Bir bireysel / iç dünyamız var bir de toplumsal yanımız...
Bireysellik , mahremiyet...
Sosyallikte el gün girer devreye evet...
Günümüzün vıcık vıcık ve devâsa teşhir ve dikiz mekanizmaları sosyal medya varken mahremiyet hem de...
9 yaşındaki kız çocuğunun yatağında tepinirken, düğünde gerdan kırarken videoları eşliğinde...
Realty showlarda bana neler etti bu evi yıkılasıca diye bolca beddualar...
Milletin mahremine tutulan büyüteçler, linçler...
Küçük tüpü aldım büyük tüpü evden getirdim vs. nevinden ayrıntılara âlemi şâhid tutmalar...
Oysa Deli Dumrul dahi deli hâliyle aile mahremiyetine dem vurur yüzyıllar öncesinden bugüne taptaze...
Anne ve babanıza dahi başvurmayın hemen büyümesin olaylar deyu...
Bu âleme ilânlar neyin nesidir , kendisi himmete muhtaç bir dede bile yokken ortalıklarda hakem niyetine...
Hem bir masada kahvaltı eden 4 kişiden dördünde akıllı telefon & akıllı tablet varken ve her biri ayrı videolara ayrı zamanlarda gülümserken kollektivizmi nasıl sağlarız bilemiyorum ki...
Aynı acıklı filme nazar kılıp gözyaşı dökmek bile rahmetmiş bilemedik ; modernlik ve teknolojinin kefaretini birbirimize yabancılaşarak ödedik...
O kadar konuşamıyoruz ki hatta tvlere çıkıp bağırıyor hatunlar ; bizimki eve hep geç kalır hep.. Yalnızım çok... Çocuklar da başıboş ekran karşısında... Diye... Duyuluyor mu bu feryatlar?
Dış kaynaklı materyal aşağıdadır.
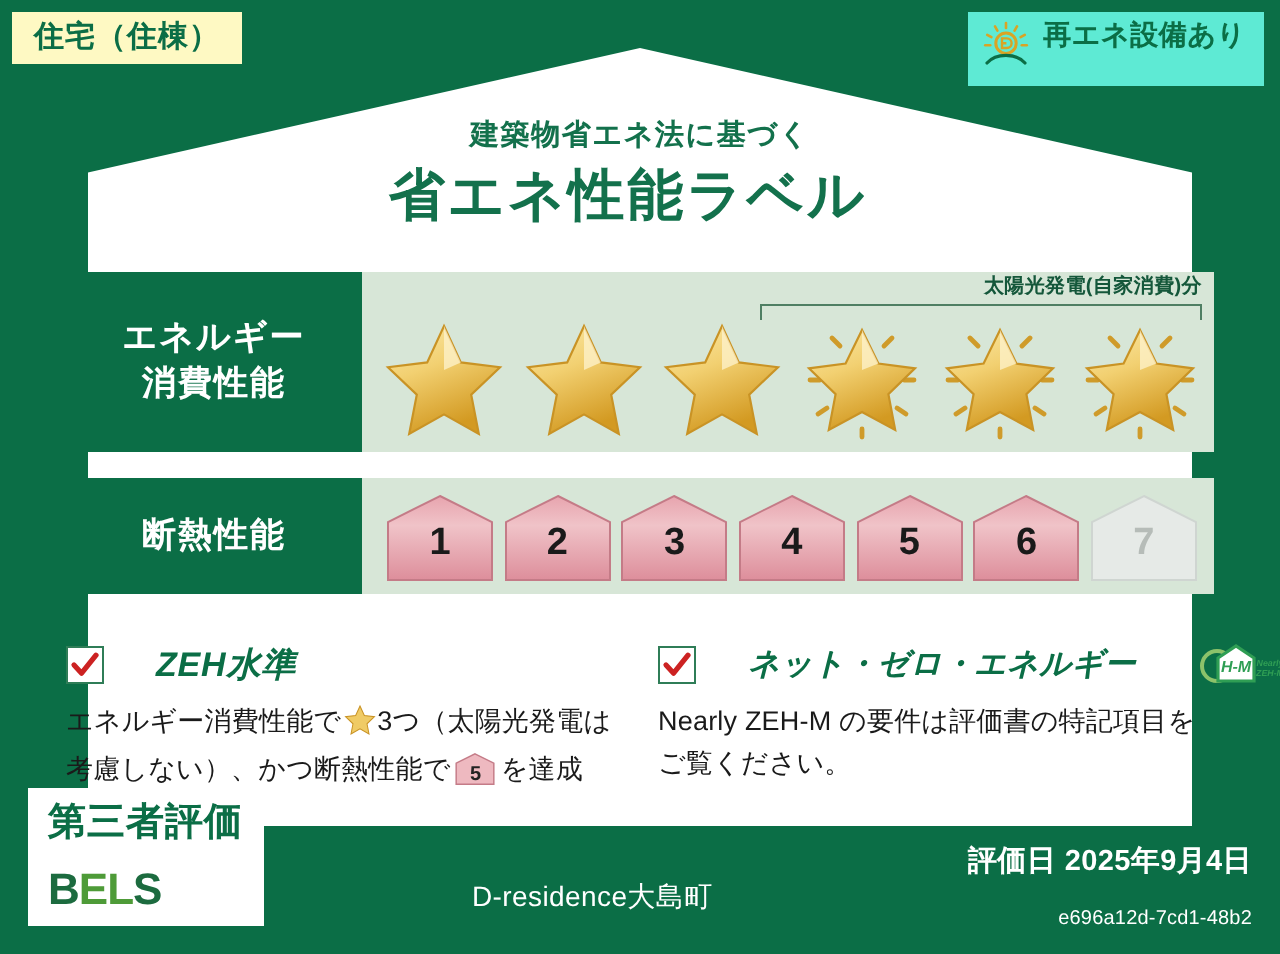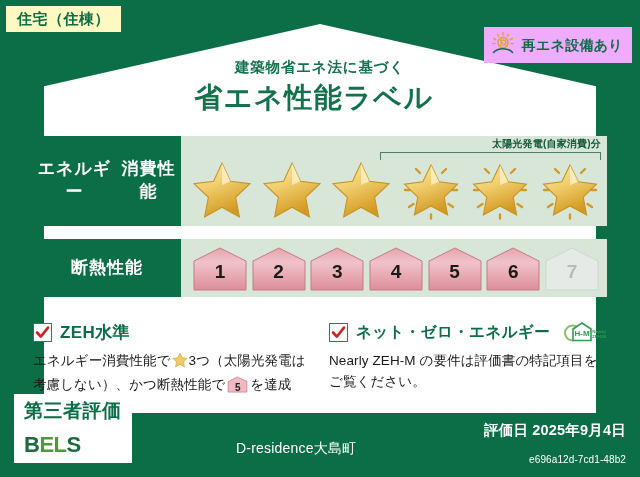"再エネ設備あり" .chip-renew { align-items: center -> flex-start; background: #f0abfc -> #5eead4; margin-top: 21px -> none }
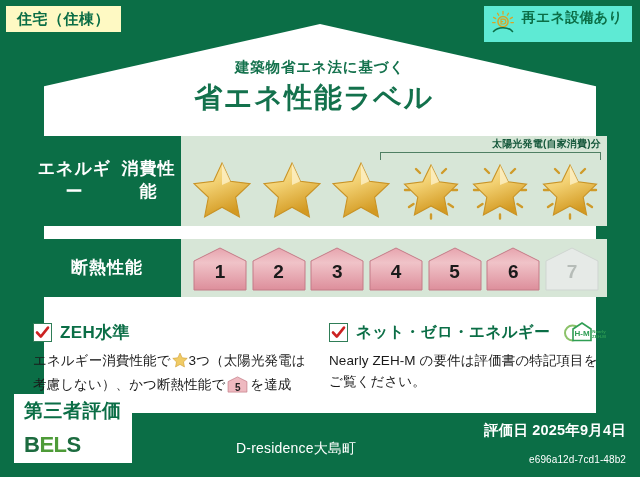"エネルギー" .row-label { flex-direction: row -> column }
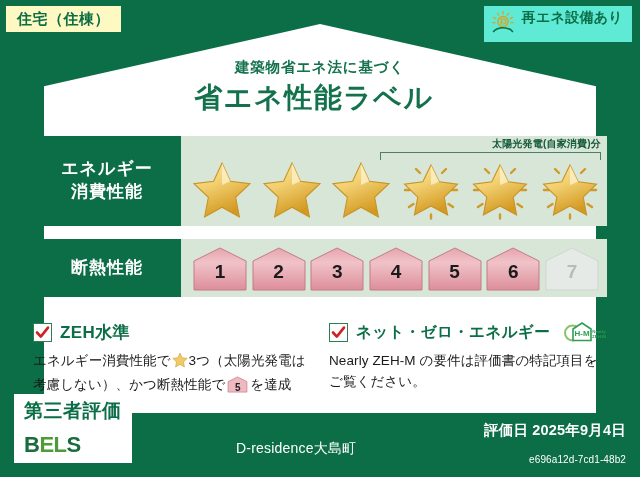"ZEH水準" .crit-head { font-style: none -> italic; gap: 8px -> 26px }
Hayır... Aynı terâneye sağır hepten kulaklarımız...
Ağzı açık ayran budalaları etti bizi , medya aracılığı ile yöneten düşmanlarımız ve tabi ki ayran içip ayrı düştük işte...
Her baldir bacağın her kaş gözün taliplisi erkek , fast food babası oldu ayrılıklarda sırf haftasonu gördüğü çocuğuna at eti ziyafeti var ya hani... Tıka basa...
Her maddi olanaksızlığın hayata küstürdüğü tek taş meraklısı hatunlar... Sabır ve şükür videoları yok ki internette , ondan... Bebeleri bırakıp bırakıp gittiler kolayca , makyaj & moda & tatil videolarının hayalinin ardı sıra...
Hem çocuklar çok küfür ediyor evet günümüzde, selamları şakalasmaları oturup kalkmaları küfür argo galiz süfli sözcükler...
Fuzûlî ' nin Şeyh Galip ' in şiir bahçelerindeki gülleri yoluyor işte şimdinin zanaatkarları... Onun yerine çocuklarımızın dağarcığı evlerden ırak sözcüklerle dopdolu...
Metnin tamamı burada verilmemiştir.